### SUPPLIED MATERIAL
BEGIN

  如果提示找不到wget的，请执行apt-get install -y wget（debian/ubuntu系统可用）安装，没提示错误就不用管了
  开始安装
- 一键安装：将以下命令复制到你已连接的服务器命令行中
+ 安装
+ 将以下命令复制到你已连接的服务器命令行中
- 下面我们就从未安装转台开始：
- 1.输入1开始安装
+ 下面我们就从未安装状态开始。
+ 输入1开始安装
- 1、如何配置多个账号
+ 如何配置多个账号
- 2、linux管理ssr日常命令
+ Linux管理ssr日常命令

END
BEGIN

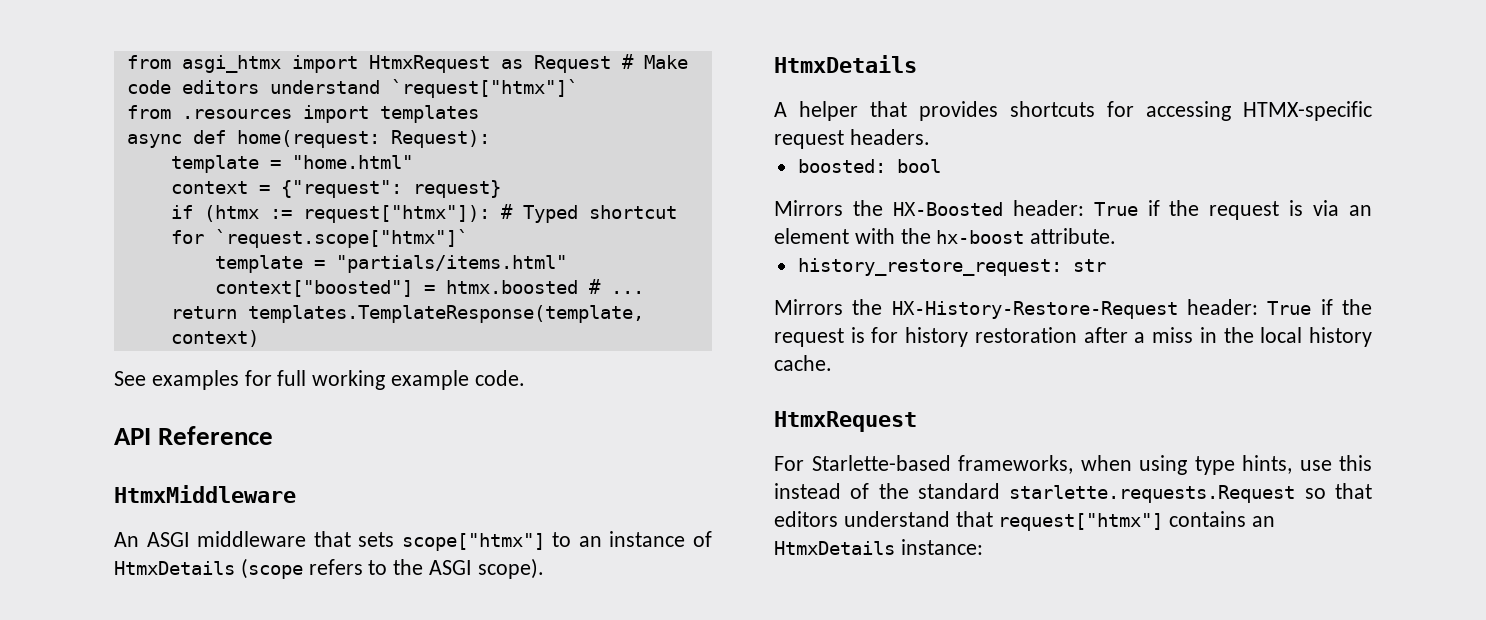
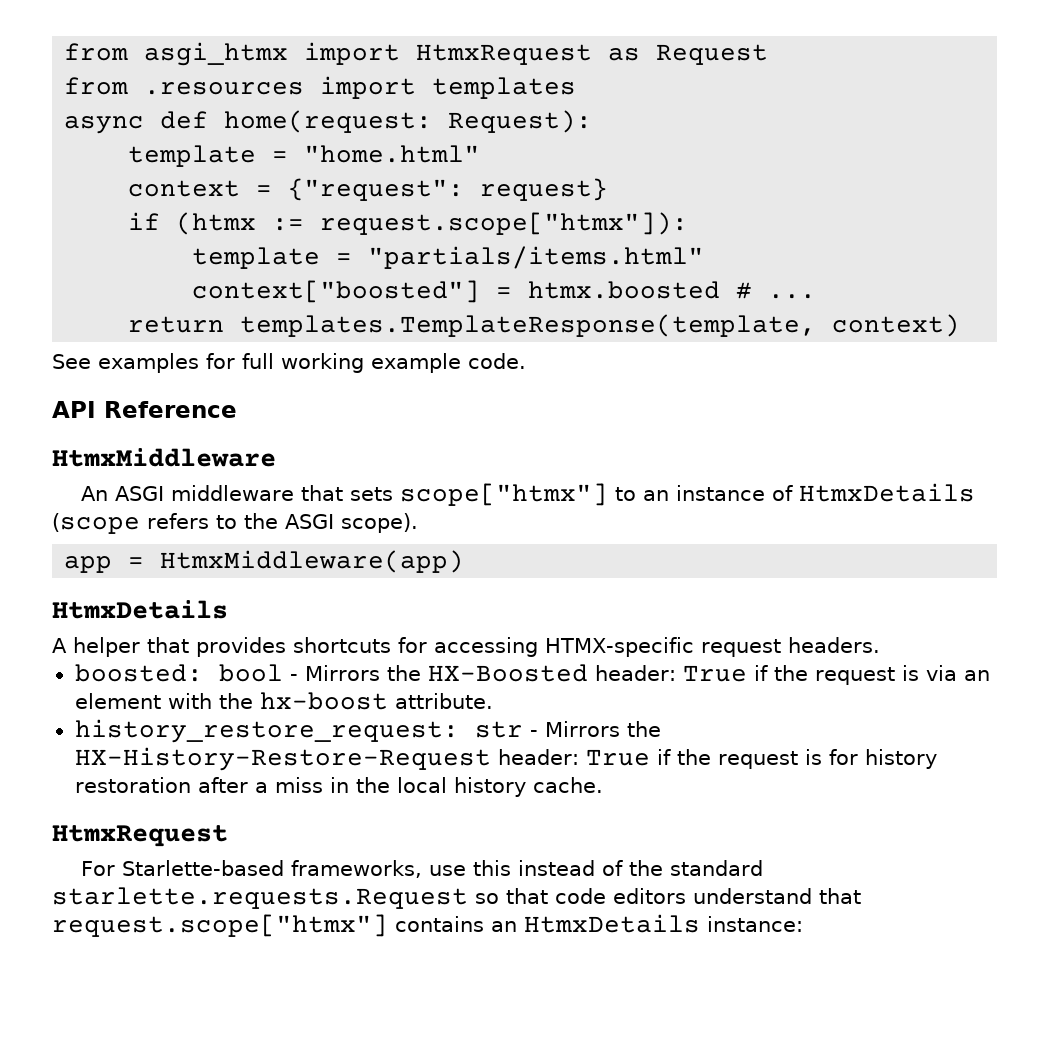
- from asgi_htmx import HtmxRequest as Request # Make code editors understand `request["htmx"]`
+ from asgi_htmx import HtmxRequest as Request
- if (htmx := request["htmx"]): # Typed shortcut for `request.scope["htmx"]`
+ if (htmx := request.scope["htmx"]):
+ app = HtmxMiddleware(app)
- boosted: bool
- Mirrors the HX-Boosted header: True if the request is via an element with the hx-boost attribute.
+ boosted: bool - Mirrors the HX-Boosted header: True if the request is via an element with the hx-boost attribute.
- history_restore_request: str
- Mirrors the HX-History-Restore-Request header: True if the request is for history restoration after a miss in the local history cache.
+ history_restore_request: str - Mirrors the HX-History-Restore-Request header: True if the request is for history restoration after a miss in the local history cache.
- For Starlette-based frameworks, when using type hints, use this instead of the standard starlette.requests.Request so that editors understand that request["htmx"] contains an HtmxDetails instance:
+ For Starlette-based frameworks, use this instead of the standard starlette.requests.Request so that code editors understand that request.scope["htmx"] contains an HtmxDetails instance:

END

### PROBLEM TO SOLVE
I need every line from the material that contains the word "this".

### ANSWER SECTION
- For Starlette-based frameworks, when using type hints, use this instead of the standard starlette.requests.Request so that editors understand that request["htmx"] contains an HtmxDetails instance:
+ For Starlette-based frameworks, use this instead of the standard starlette.requests.Request so that code editors understand that request.scope["htmx"] contains an HtmxDetails instance:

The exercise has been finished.